Ne arayan olur, ne soran böyle günlerde...

Tesadüfen denk gelirsen arkadaş bildiklerine, yahu ben de tam seni arayacaktım, numaranı kaybetmişim filan derler. Çalmaz hiç telefonun. Çalmaz ama, faturası gelir. O hiç sekmez. Unutmak istersin her şeyi... Devlet seni unutmaz. Belediye de. Şarapnel gibi yağar faturalar, suratına suratına. Doğalgaz, elektrik, su. Salvo. Kafanı çıkaramazsın. Ev sahibi var bi de. Ondan sıyırsan, apartman yöneticisi var. Çünkü aidat diye bi şey var. Bankta yatmıyorsun. E Suriyeli değilsin ki, masraflarını hükümetimiz ödesin. Şunu fark edersin aniden. Dank eder. Çalışırken, bir ay 30 gündür, aheste akar. İşsizken, bir ay adeta 3 gün. O kadar çabuk gelir aidatlar, faturalar. Ya da sana öyle gelir.

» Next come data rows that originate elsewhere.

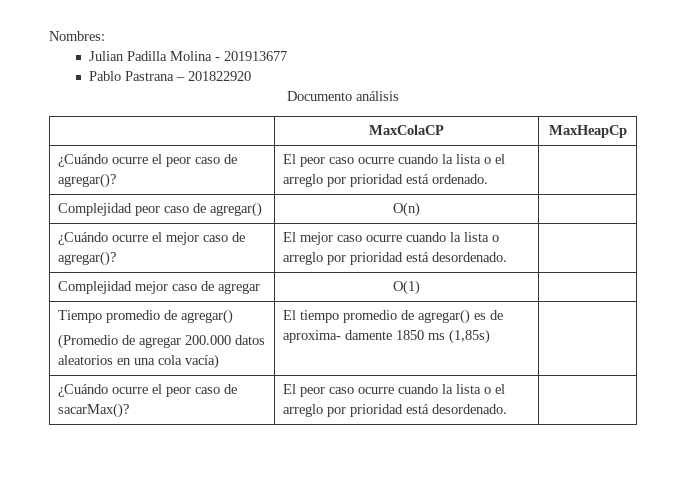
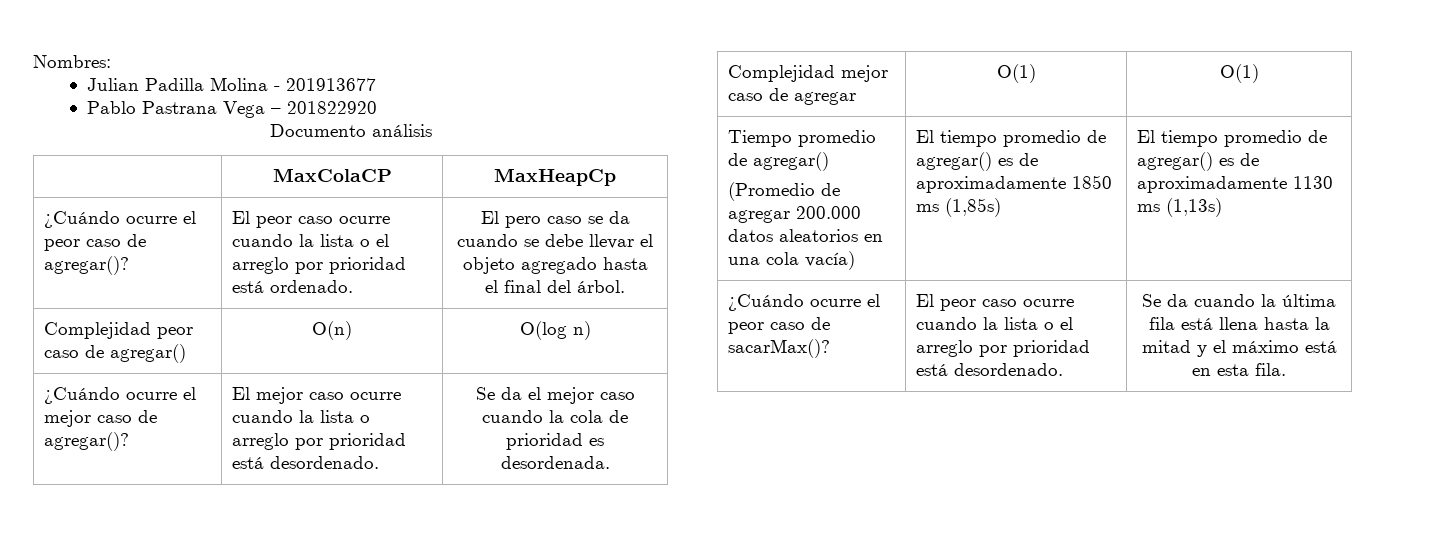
- Pablo Pastrana – 201822920
+ Pablo Pastrana Vega – 201822920
- ¿Cuándo ocurre el peor caso de agregar()? | El peor caso ocurre cuando la lista o el arreglo por prioridad está ordenado. |
+ ¿Cuándo ocurre el peor caso de agregar()? | El peor caso ocurre cuando la lista o el arreglo por prioridad está ordenado. | El pero caso se da cuando se debe llevar el objeto agregado hasta el final del árbol.
- Complejidad peor caso de agregar() | O(n) |
+ Complejidad peor caso de agregar() | O(n) | O(log n)
- ¿Cuándo ocurre el mejor caso de agregar()? | El mejor caso ocurre cuando la lista o arreglo por prioridad está desordenado. |
+ ¿Cuándo ocurre el mejor caso de agregar()? | El mejor caso ocurre cuando la lista o arreglo por prioridad está desordenado. | Se da el mejor caso cuando la cola de prioridad es desordenada.
- Complejidad mejor caso de agregar | O(1) |
+ Complejidad mejor caso de agregar | O(1) | O(1)
  Tiempo promedio de agregar()
- (Promedio de agregar 200.000 datos aleatorios en una cola vacía) | El tiempo promedio de agregar() es de aproxima- damente 1850 ms (1,85s) |
+ (Promedio de agregar 200.000 datos aleatorios en una cola vacía) | El tiempo promedio de agregar() es de aproximadamente 1850 ms (1,85s) | El tiempo promedio de agregar() es de aproximadamente 1130 ms (1,13s)
- ¿Cuándo ocurre el peor caso de sacarMax()? | El peor caso ocurre cuando la lista o el arreglo por prioridad está desordenado. |
+ ¿Cuándo ocurre el peor caso de sacarMax()? | El peor caso ocurre cuando la lista o el arreglo por prioridad está desordenado. | Se da cuando la última fila está llena hasta la mitad y el máximo está en esta fila.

İşsiz kaldığında sadece moralin bozulmaz biliyor musun... Evdeki bütün eşyalar aniden bozulur. Pusu kurar gibi sinsi sinsi beklerler, sen tam işten atılırsın, şak... Koro halinde bozulurlar. O hani reklamda çocuklarla saklambaç oynayan buzdolabı var ya, doğru o, canlı bunlar...

Neyse, yürü. Gez biraz, elin cebinde. Açılırsın. Bak millet işe gidiyor. Medeniyet denilen bu artık zaten. Otomobillerde-otobüslerde yaşayan insanlar topluluğu. Sabah git, akşam dön, günde iki saatten, yılda bir ay ediyor. Her yıl ömrünün bir ayını yaşamadığın için mutlusun!

Akşama yıllar var be! Sakın gitme eve. Çocuk okuldan geldiğinde, boş bavul gibi otururken görmesin seni. Belli etmiyor ama, kahroluyor. Havanın kararmasını bekle en iyisi. Öbür çocukların babası işten ne zaman dönüyorsa, sen de o zaman dön.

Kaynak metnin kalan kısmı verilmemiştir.